_ASSIGNMENT_. Copy out each line of the data below in which the string "crowd" appears.

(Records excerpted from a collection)
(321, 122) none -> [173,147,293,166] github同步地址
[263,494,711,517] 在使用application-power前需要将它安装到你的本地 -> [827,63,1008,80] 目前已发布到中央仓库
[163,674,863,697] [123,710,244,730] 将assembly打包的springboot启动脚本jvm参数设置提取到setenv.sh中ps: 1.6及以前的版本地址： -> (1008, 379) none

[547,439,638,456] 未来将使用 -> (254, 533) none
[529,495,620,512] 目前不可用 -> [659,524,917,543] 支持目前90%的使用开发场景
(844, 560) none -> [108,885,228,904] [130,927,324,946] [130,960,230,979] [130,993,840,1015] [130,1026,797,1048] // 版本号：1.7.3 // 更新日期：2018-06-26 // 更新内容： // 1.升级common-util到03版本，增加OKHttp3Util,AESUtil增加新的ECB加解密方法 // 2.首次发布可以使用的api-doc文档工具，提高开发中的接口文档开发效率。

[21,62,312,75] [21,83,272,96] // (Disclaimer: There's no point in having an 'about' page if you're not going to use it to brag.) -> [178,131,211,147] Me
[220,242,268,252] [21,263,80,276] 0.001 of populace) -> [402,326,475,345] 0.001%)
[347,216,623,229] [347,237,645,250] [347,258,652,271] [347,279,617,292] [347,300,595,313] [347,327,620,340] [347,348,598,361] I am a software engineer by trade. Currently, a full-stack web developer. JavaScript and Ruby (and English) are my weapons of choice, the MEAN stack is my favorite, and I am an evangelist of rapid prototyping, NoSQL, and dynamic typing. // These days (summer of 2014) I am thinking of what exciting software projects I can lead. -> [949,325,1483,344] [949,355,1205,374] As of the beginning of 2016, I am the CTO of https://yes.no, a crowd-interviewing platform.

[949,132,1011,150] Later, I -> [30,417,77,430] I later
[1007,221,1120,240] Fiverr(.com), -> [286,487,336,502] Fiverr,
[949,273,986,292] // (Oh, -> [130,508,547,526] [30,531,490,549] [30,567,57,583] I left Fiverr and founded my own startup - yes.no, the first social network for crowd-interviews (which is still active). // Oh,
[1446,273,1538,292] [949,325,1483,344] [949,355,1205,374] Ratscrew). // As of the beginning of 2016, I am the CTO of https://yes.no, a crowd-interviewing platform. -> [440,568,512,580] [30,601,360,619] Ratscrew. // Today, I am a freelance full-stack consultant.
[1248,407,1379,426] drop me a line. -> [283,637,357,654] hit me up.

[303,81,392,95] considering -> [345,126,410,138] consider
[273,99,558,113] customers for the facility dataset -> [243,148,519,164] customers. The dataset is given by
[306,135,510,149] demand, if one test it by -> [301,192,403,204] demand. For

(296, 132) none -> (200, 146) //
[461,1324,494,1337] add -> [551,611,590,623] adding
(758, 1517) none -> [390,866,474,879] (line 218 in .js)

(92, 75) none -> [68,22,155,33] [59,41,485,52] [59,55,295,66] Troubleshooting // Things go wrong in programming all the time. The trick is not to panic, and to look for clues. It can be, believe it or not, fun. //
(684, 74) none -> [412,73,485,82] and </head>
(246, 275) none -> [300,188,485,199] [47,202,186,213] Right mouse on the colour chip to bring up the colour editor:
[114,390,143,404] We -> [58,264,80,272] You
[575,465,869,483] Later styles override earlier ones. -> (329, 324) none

_THE ANSWER_.
[347,216,623,229] [347,237,645,250] [347,258,652,271] [347,279,617,292] [347,300,595,313] [347,327,620,340] [347,348,598,361] I am a software engineer by trade. Currently, a full-stack web developer. JavaScript and Ruby (and English) are my weapons of choice, the MEAN stack is my favorite, and I am an evangelist of rapid prototyping, NoSQL, and dynamic typing. // These days (summer of 2014) I am thinking of what exciting software projects I can lead. -> [949,325,1483,344] [949,355,1205,374] As of the beginning of 2016, I am the CTO of https://yes.no, a crowd-interviewing platform.
[949,273,986,292] // (Oh, -> [130,508,547,526] [30,531,490,549] [30,567,57,583] I left Fiverr and founded my own startup - yes.no, the first social network for crowd-interviews (which is still active). // Oh,
[1446,273,1538,292] [949,325,1483,344] [949,355,1205,374] Ratscrew). // As of the beginning of 2016, I am the CTO of https://yes.no, a crowd-interviewing platform. -> [440,568,512,580] [30,601,360,619] Ratscrew. // Today, I am a freelance full-stack consultant.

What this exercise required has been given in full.